- [What the exercise asks]: Produce a verbatim transcript of the entries below, excluding pictures.

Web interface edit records
--

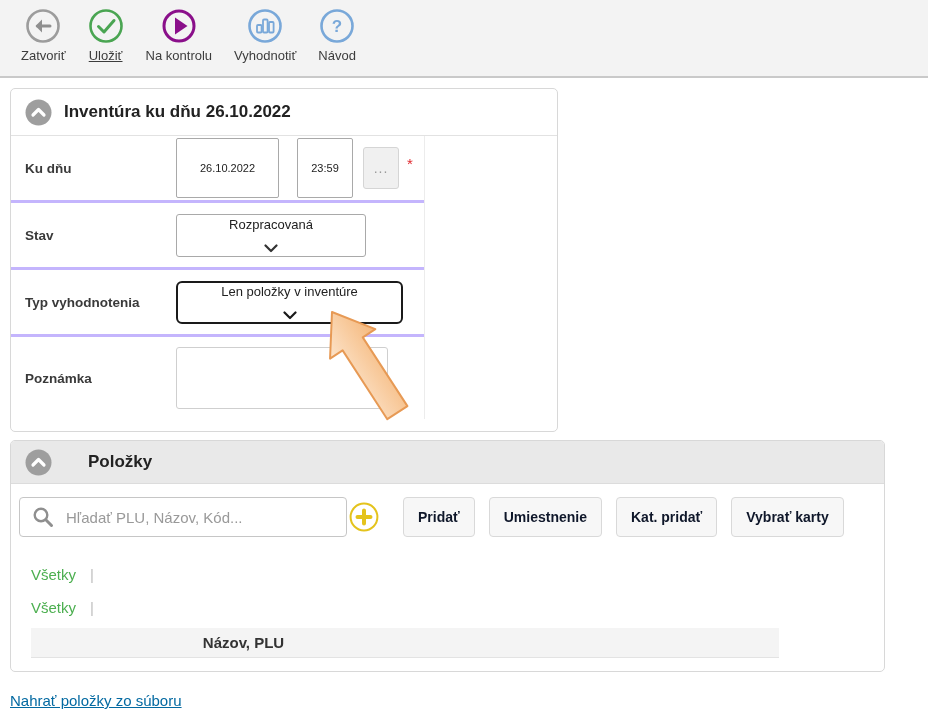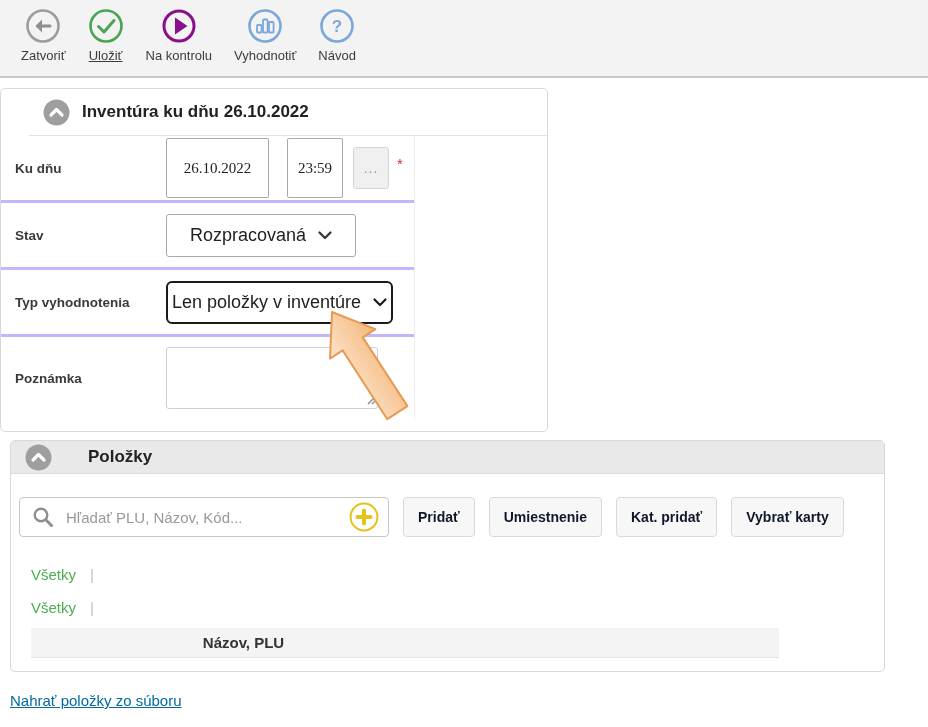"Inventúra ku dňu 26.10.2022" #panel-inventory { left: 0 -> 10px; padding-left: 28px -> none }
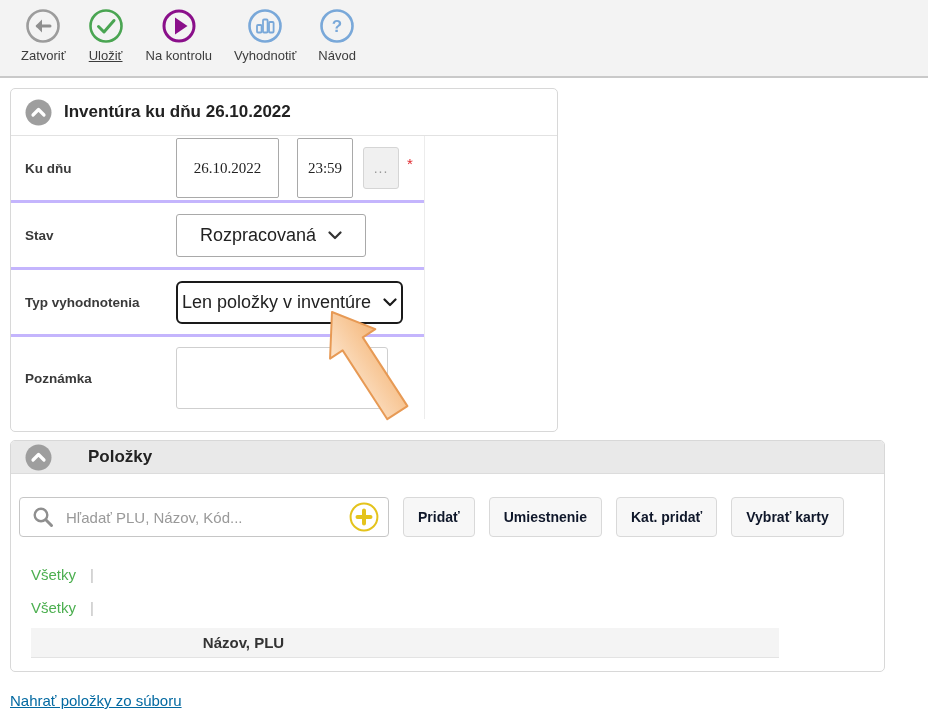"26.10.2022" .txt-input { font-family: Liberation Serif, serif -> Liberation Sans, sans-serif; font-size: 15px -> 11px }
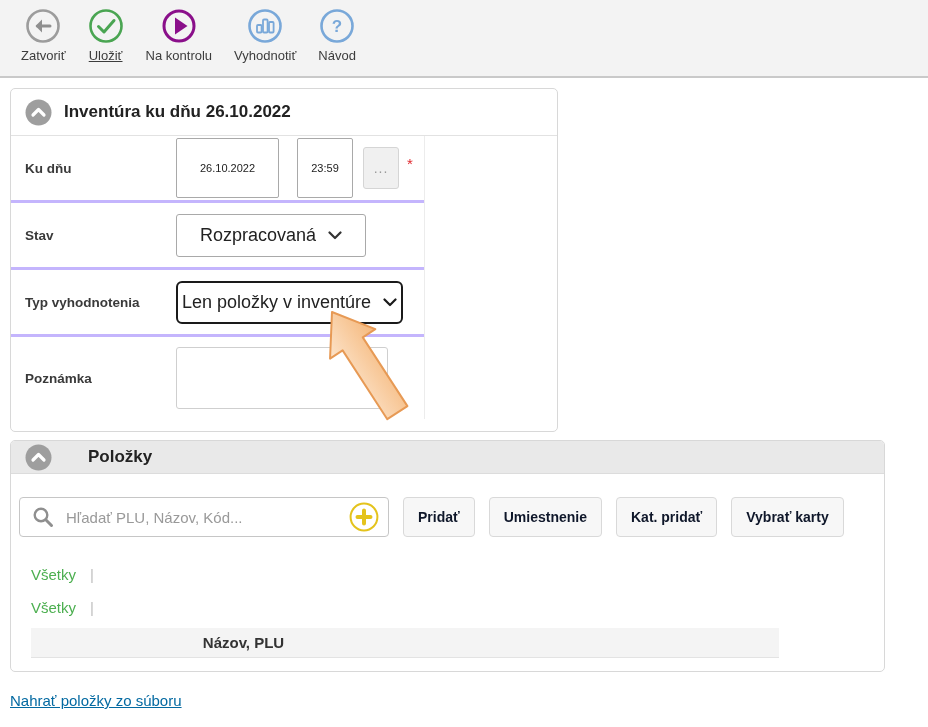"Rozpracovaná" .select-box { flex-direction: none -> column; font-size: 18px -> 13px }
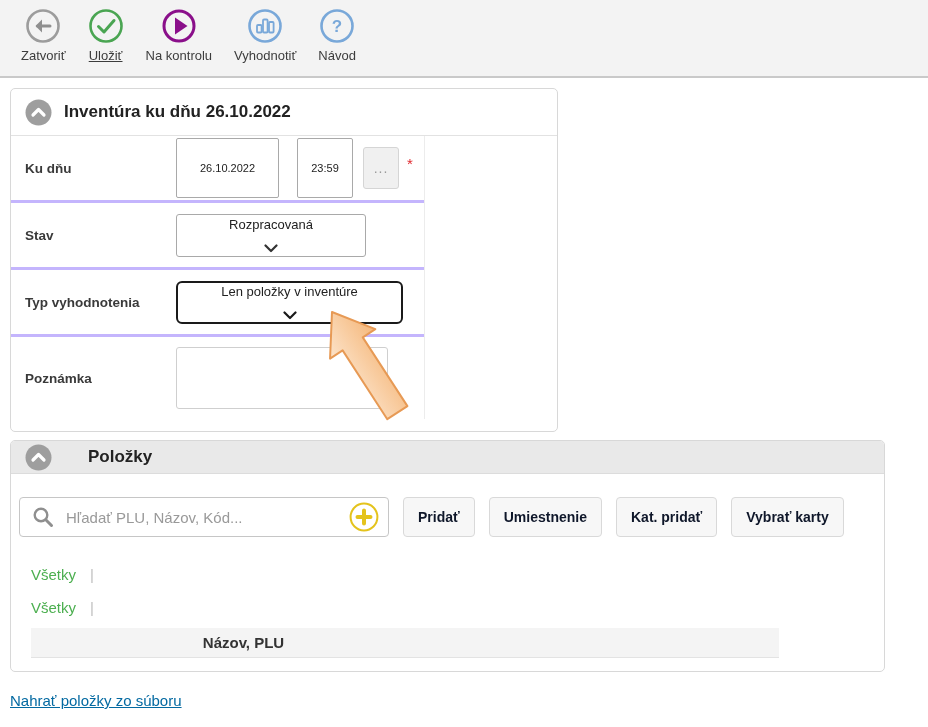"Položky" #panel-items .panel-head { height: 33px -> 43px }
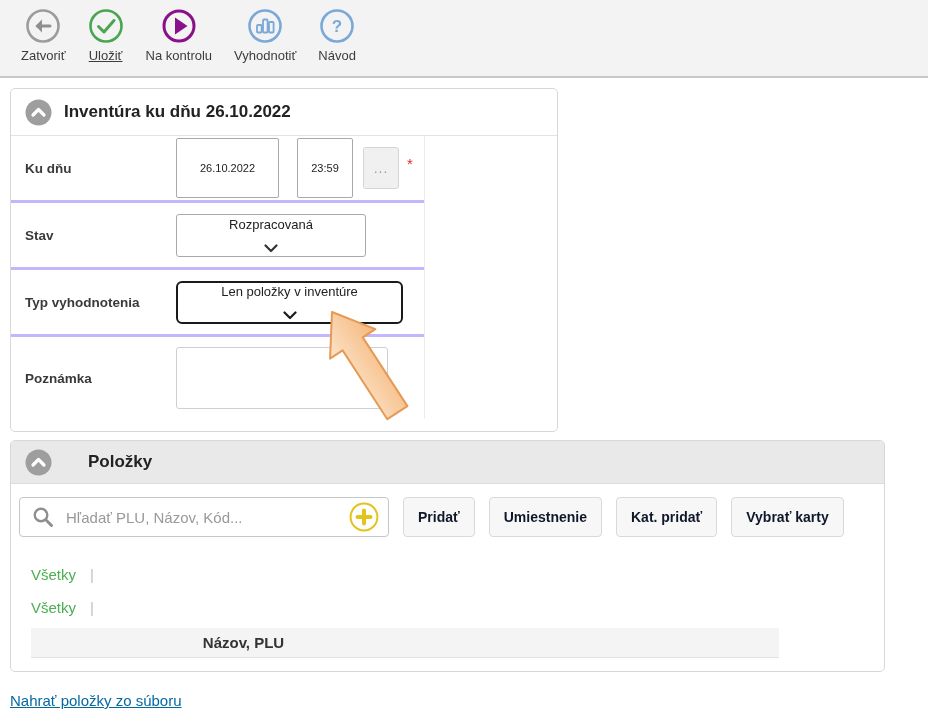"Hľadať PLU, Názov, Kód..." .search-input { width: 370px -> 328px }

--

- [Written reply]:
"Inventúra ku dňu 26.10.2022" #panel-inventory { left: 0 -> 10px; padding-left: 28px -> none }
"26.10.2022" .txt-input { font-family: Liberation Serif, serif -> Liberation Sans, sans-serif; font-size: 15px -> 11px }
"Rozpracovaná" .select-box { flex-direction: none -> column; font-size: 18px -> 13px }
"Položky" #panel-items .panel-head { height: 33px -> 43px }
"Hľadať PLU, Názov, Kód..." .search-input { width: 370px -> 328px }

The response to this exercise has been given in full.